▶ Task details
Your task is to extract the lines from the one holding "filter: none -> Time != 15:29 EST" through the end of the material. Set them down exactly and add nothing.

▶ Records shown
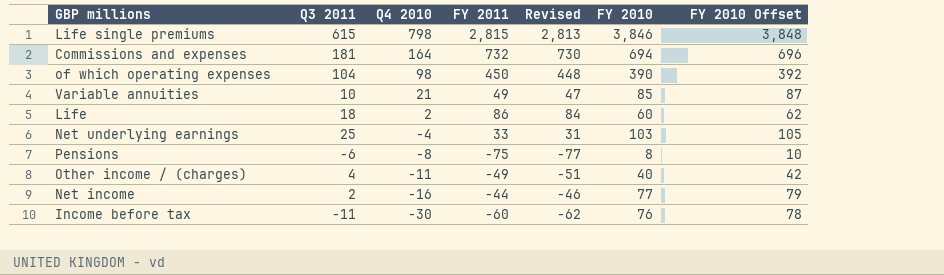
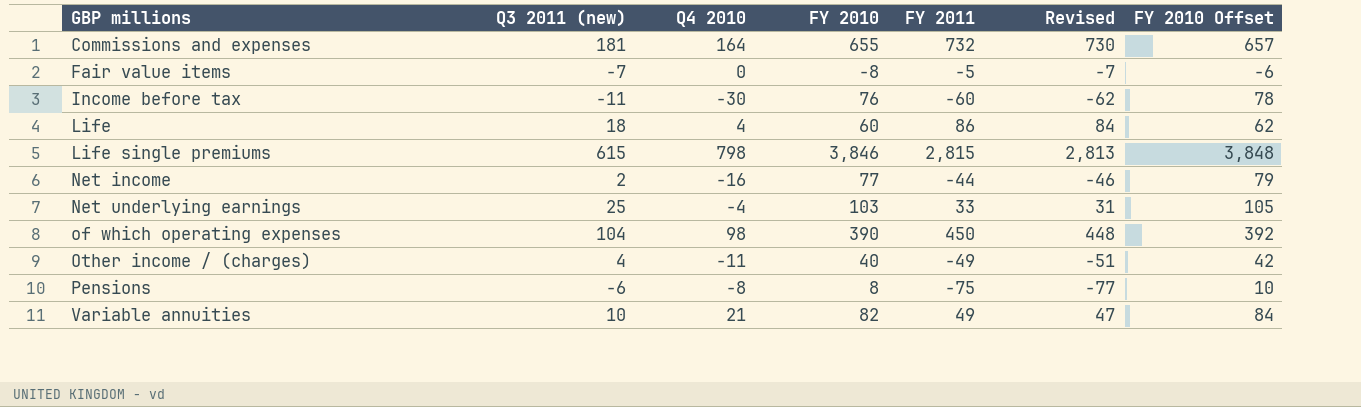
row order: Q4 2010 descending -> GBP millions ascending
column name: Q3 2011 -> Q3 2011 (new)
column FY 2010 | position: 6 -> 4
Commissions and expenses | FY 2010: 694 -> 655
Commissions and expenses | FY 2010 Offset: 696 -> 657
row Fair value items: none -> -7 | 0 | -8 | -5 | -7 | -6
Life | Q4 2010: 2 -> 4
Variable annuities | FY 2010: 85 -> 82
Variable annuities | FY 2010 Offset: 87 -> 84

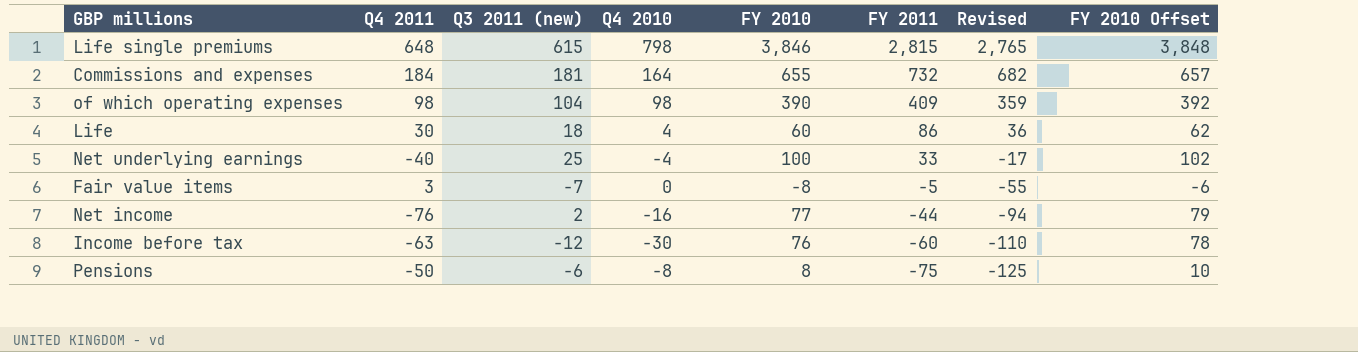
row order: GBP millions ascending -> FY 2011 descending
column Q4 2011 | position: none -> 2
column Revised | formula: [FY 2011] - 2 -> [FY 2011] - 50
row Other income / (charges): 4 | -11 | 40 | -49 | -51 | 42 -> none
row Variable annuities: 10 | 21 | 82 | 49 | 47 | 84 -> none
of which operating expenses | FY 2011: 450 -> 409
Net underlying earnings | FY 2010: 103 -> 100
Net underlying earnings | FY 2010 Offset: 105 -> 102
Income before tax | Q3 2011 (new): -11 -> -12

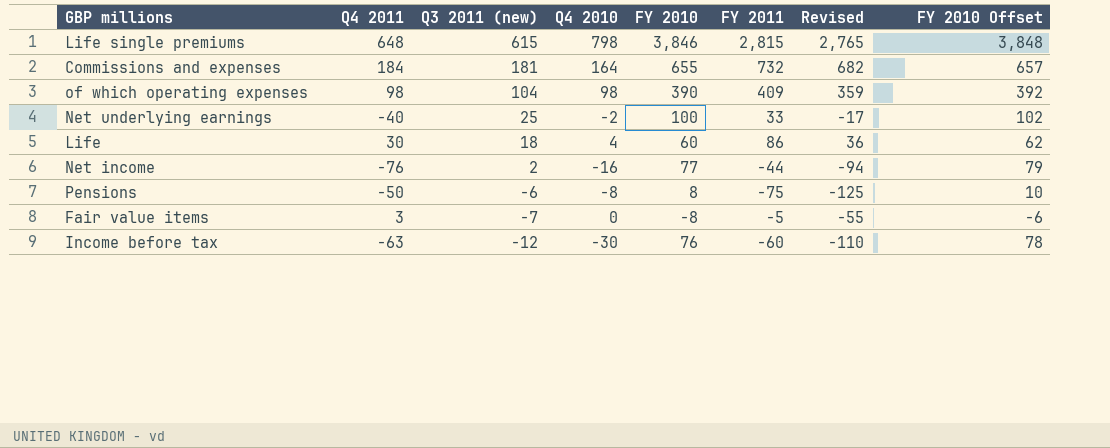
row order: FY 2011 descending -> Q3 2011 (new) descending
Net underlying earnings | Q4 2010: -4 -> -2

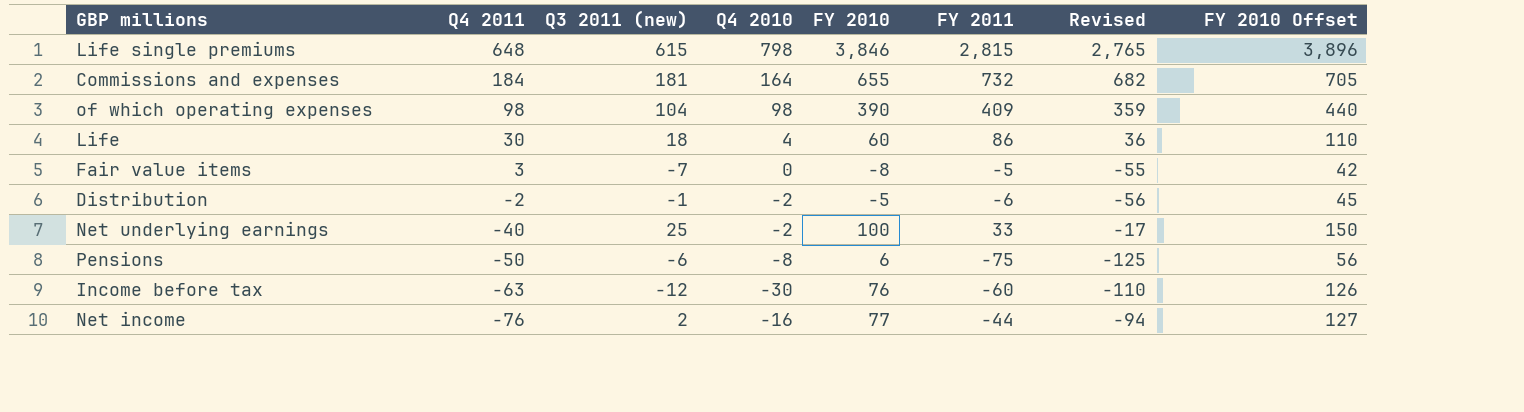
row order: Q3 2011 (new) descending -> Q4 2011 descending
column FY 2010 Offset | formula: [FY 2010] + 2 -> [FY 2010] + 50
row Distribution: none -> -2 | -1 | -2 | -5 | -6 | -56 | 45
Pensions | FY 2010: 8 -> 6

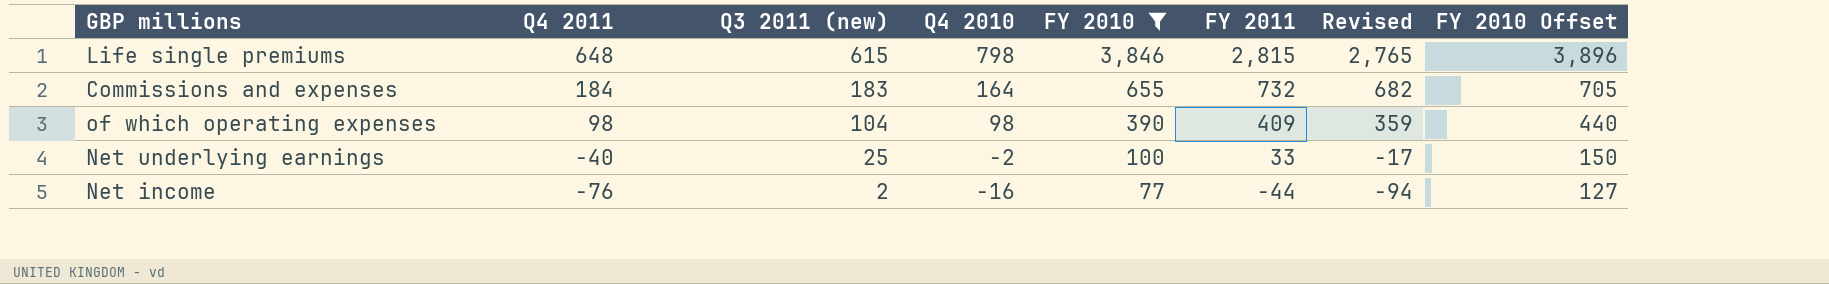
filter: none -> FY 2010 >= 77
Commissions and expenses | Q3 2011 (new): 181 -> 183

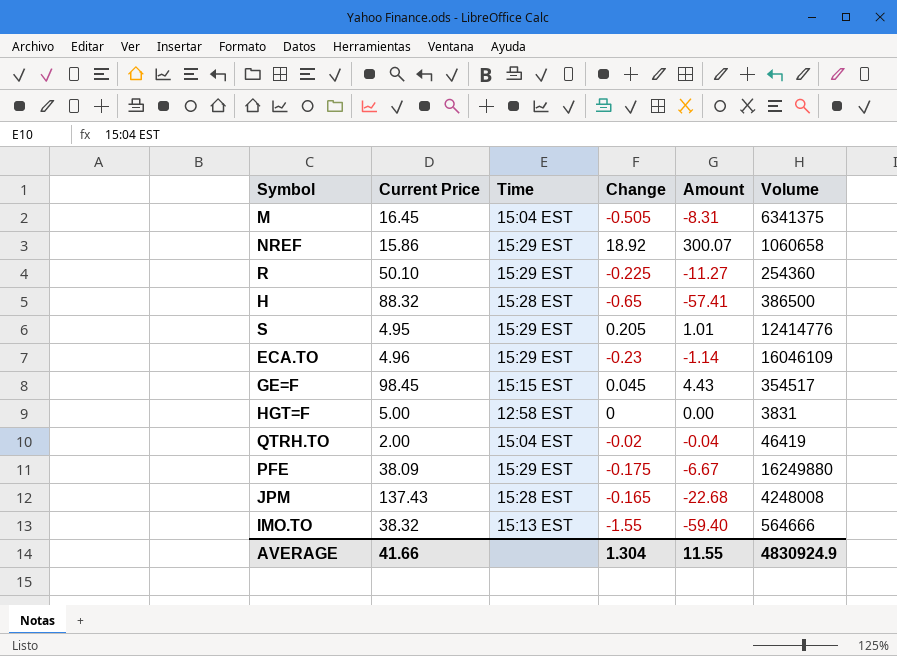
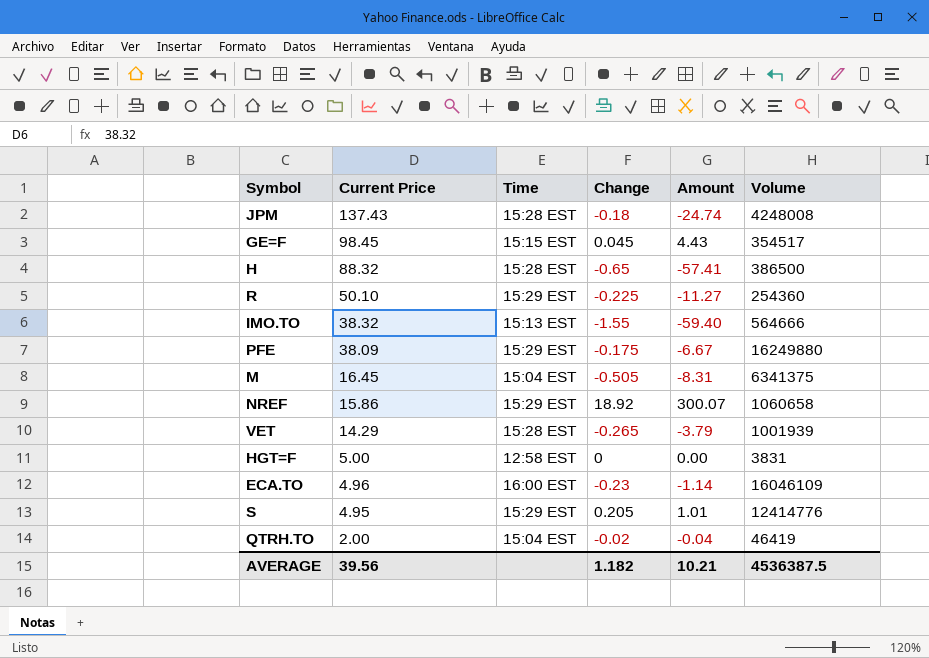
row order: none -> Current Price descending
JPM | Change: -0.165 -> -0.18
JPM | Amount: -22.68 -> -24.74
row VET: none -> 14.29 | 15:28 EST | -0.265 | -3.79 | 1001939
ECA.TO | Time: 15:29 EST -> 16:00 EST
AVERAGE | Current Price: 41.66 -> 39.56
AVERAGE | Change: 1.304 -> 1.182
AVERAGE | Amount: 11.55 -> 10.21
AVERAGE | Volume: 4830924.9 -> 4536387.5

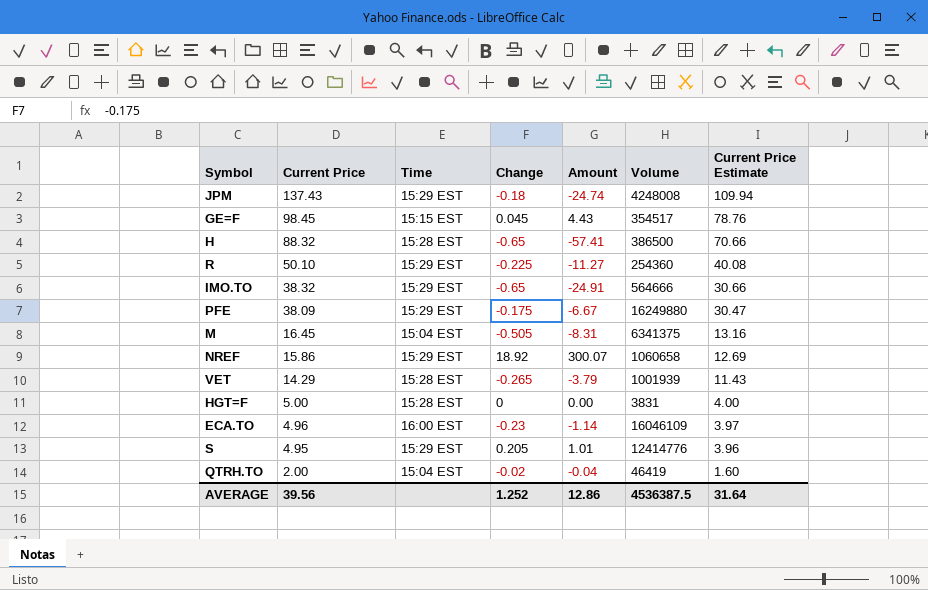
column Current Price Estimate | formula: none -> [Current Price] * 0.8
JPM | Time: 15:28 EST -> 15:29 EST
IMO.TO | Time: 15:13 EST -> 15:29 EST
IMO.TO | Change: -1.55 -> -0.65
IMO.TO | Amount: -59.40 -> -24.91
HGT=F | Time: 12:58 EST -> 15:28 EST
AVERAGE | Change: 1.182 -> 1.252
AVERAGE | Amount: 10.21 -> 12.86

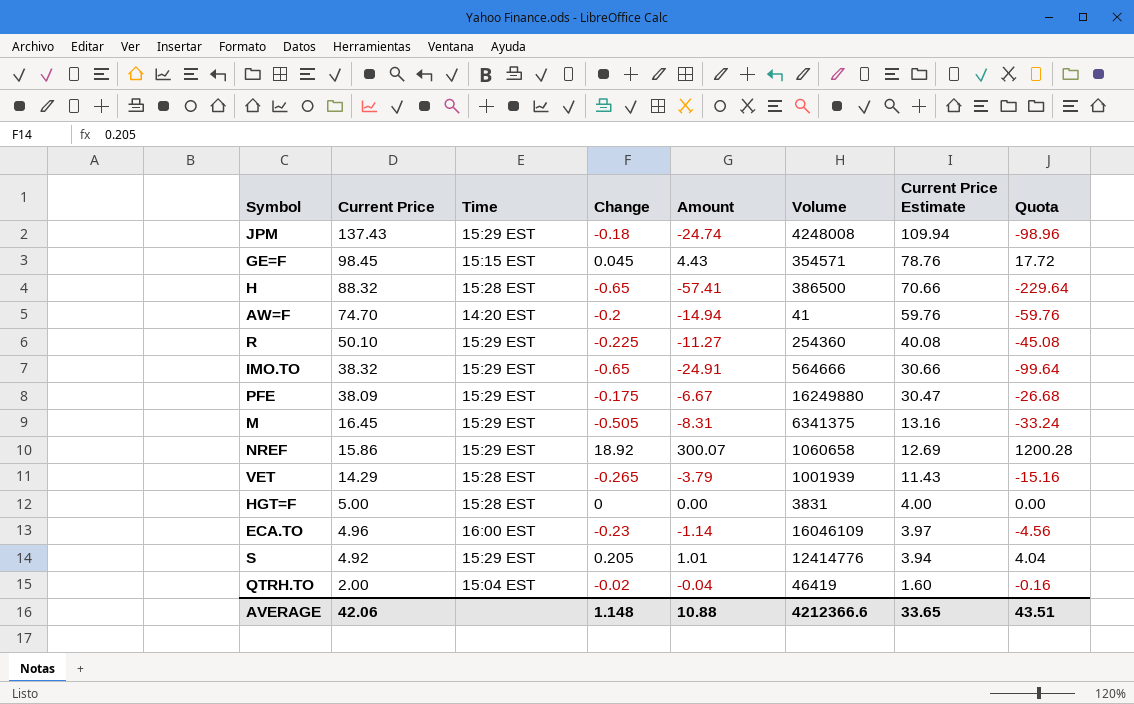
column Quota | formula: none -> [Amount] * 4
GE=F | Volume: 354517 -> 354571
row AW=F: none -> 74.70 | 14:20 EST | -0.2 | -14.94 | 41 | 59.76 | -59.76
M | Time: 15:04 EST -> 15:29 EST
S | Current Price: 4.95 -> 4.92
S | Current Price Estimate: 3.96 -> 3.94
AVERAGE | Current Price: 39.56 -> 42.06
AVERAGE | Change: 1.252 -> 1.148
AVERAGE | Amount: 12.86 -> 10.88
AVERAGE | Volume: 4536387.5 -> 4212366.6
AVERAGE | Current Price Estimate: 31.64 -> 33.65

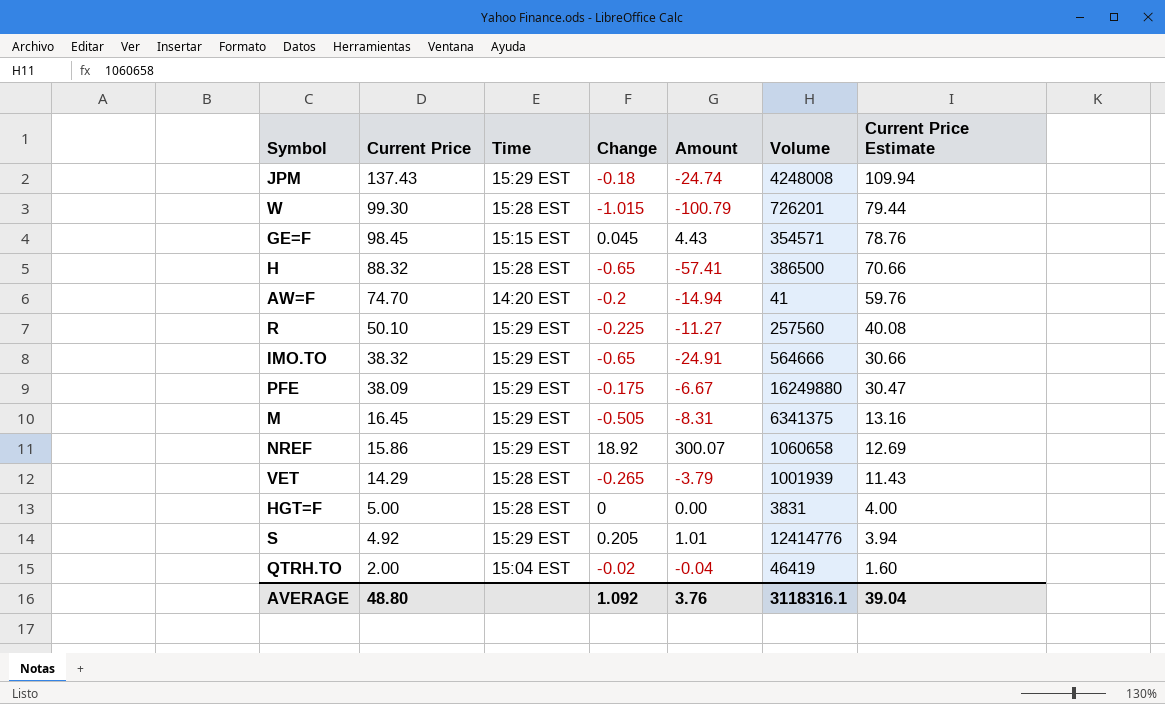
column Quota | formula: [Amount] * 4 -> none
row ECA.TO: 4.96 | 16:00 EST | -0.23 | -1.14 | 16046109 | 3.97 | -4.56 -> none
row W: none -> 99.30 | 15:28 EST | -1.015 | -100.79 | 726201 | 79.44
R | Volume: 254360 -> 257560
AVERAGE | Current Price: 42.06 -> 48.80
AVERAGE | Change: 1.148 -> 1.092
AVERAGE | Amount: 10.88 -> 3.76
AVERAGE | Volume: 4212366.6 -> 3118316.1
AVERAGE | Current Price Estimate: 33.65 -> 39.04

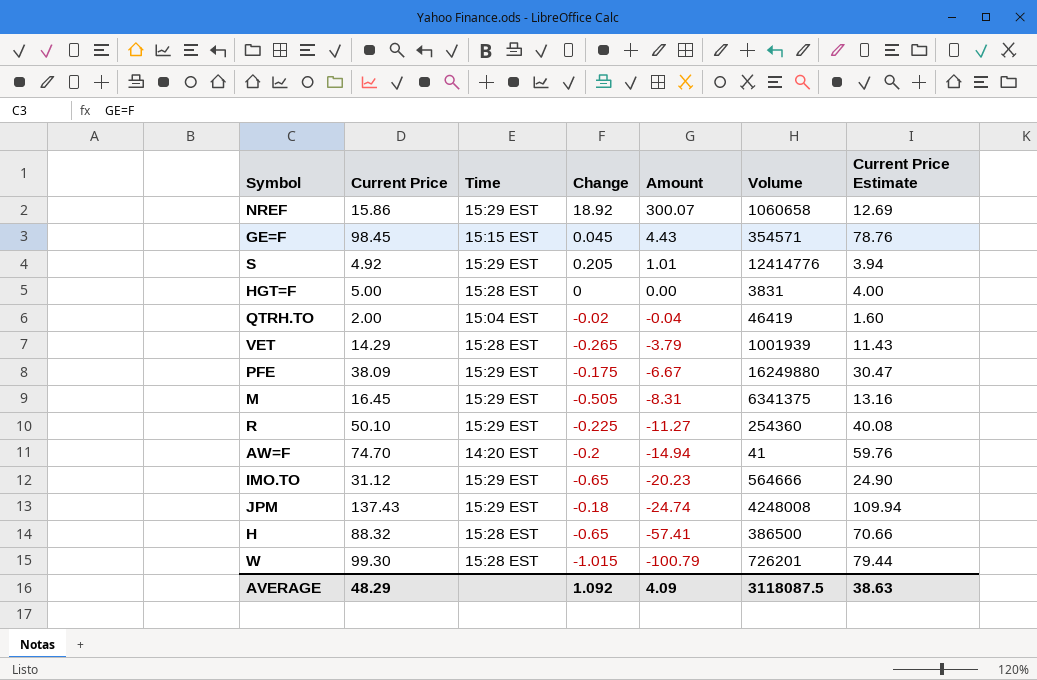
row order: Current Price descending -> Amount descending
R | Volume: 257560 -> 254360
IMO.TO | Current Price: 38.32 -> 31.12
IMO.TO | Amount: -24.91 -> -20.23
IMO.TO | Current Price Estimate: 30.66 -> 24.90
AVERAGE | Current Price: 48.80 -> 48.29
AVERAGE | Amount: 3.76 -> 4.09
AVERAGE | Volume: 3118316.1 -> 3118087.5
AVERAGE | Current Price Estimate: 39.04 -> 38.63

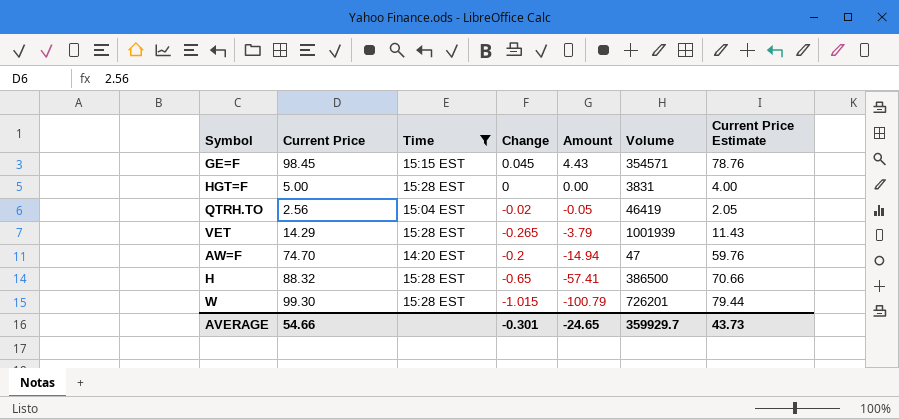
filter: none -> Time != 15:29 EST
QTRH.TO | Current Price: 2.00 -> 2.56
QTRH.TO | Amount: -0.04 -> -0.05
QTRH.TO | Current Price Estimate: 1.60 -> 2.05
AW=F | Volume: 41 -> 47
AVERAGE | Current Price: 48.29 -> 54.66
AVERAGE | Change: 1.092 -> -0.301
AVERAGE | Amount: 4.09 -> -24.65
AVERAGE | Volume: 3118087.5 -> 359929.7
AVERAGE | Current Price Estimate: 38.63 -> 43.73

▶ Answer box
filter: none -> Time != 15:29 EST
QTRH.TO | Current Price: 2.00 -> 2.56
QTRH.TO | Amount: -0.04 -> -0.05
QTRH.TO | Current Price Estimate: 1.60 -> 2.05
AW=F | Volume: 41 -> 47
AVERAGE | Current Price: 48.29 -> 54.66
AVERAGE | Change: 1.092 -> -0.301
AVERAGE | Amount: 4.09 -> -24.65
AVERAGE | Volume: 3118087.5 -> 359929.7
AVERAGE | Current Price Estimate: 38.63 -> 43.73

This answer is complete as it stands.